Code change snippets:
....

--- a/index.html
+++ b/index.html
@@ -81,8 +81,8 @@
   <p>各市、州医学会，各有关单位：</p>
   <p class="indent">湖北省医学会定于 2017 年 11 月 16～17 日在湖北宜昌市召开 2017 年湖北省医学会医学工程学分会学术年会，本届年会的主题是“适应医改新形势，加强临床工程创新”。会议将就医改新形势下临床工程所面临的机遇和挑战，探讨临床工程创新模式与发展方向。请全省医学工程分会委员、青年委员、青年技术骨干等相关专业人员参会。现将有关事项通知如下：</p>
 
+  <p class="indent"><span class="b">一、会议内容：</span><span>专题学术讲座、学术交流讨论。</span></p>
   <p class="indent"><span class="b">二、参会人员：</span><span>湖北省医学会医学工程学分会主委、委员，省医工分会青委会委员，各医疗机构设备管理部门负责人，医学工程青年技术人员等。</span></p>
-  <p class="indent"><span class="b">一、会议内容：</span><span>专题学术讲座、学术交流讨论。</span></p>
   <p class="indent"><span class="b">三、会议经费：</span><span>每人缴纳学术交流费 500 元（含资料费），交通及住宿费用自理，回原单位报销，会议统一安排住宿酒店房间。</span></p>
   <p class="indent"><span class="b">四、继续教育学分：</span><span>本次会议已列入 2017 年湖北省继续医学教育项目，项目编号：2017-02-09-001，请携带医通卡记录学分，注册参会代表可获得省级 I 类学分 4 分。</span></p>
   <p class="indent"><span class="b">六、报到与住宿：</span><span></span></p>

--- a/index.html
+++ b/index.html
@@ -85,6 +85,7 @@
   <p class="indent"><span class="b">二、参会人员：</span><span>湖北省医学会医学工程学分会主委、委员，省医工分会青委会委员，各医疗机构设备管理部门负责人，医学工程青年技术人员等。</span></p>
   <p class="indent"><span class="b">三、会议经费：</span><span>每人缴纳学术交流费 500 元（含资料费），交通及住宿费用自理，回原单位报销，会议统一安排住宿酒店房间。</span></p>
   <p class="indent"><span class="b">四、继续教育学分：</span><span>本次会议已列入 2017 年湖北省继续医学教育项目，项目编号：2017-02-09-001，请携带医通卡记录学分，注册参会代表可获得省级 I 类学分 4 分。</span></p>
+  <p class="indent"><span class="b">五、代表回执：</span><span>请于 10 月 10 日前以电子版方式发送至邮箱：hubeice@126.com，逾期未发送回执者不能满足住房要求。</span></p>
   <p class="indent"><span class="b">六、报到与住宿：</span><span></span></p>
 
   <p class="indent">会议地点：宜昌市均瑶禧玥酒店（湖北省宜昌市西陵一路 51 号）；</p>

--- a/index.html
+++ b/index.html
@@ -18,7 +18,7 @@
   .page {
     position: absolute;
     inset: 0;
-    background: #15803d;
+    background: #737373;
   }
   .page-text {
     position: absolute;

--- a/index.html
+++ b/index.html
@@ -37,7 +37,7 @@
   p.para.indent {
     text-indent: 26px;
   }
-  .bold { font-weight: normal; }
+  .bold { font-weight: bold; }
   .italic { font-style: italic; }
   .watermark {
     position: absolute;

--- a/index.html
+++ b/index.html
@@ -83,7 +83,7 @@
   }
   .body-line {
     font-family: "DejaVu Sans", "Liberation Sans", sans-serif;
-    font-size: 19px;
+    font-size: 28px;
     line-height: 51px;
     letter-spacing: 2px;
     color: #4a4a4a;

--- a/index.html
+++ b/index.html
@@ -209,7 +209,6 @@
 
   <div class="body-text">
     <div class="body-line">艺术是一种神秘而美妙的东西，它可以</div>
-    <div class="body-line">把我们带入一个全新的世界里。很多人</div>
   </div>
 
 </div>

....

* WHAT IS BEING ASKED
Wherever "background" turns up in the records, copy the whole line.

* SOLUTION
-    background: #15803d;
+    background: #737373;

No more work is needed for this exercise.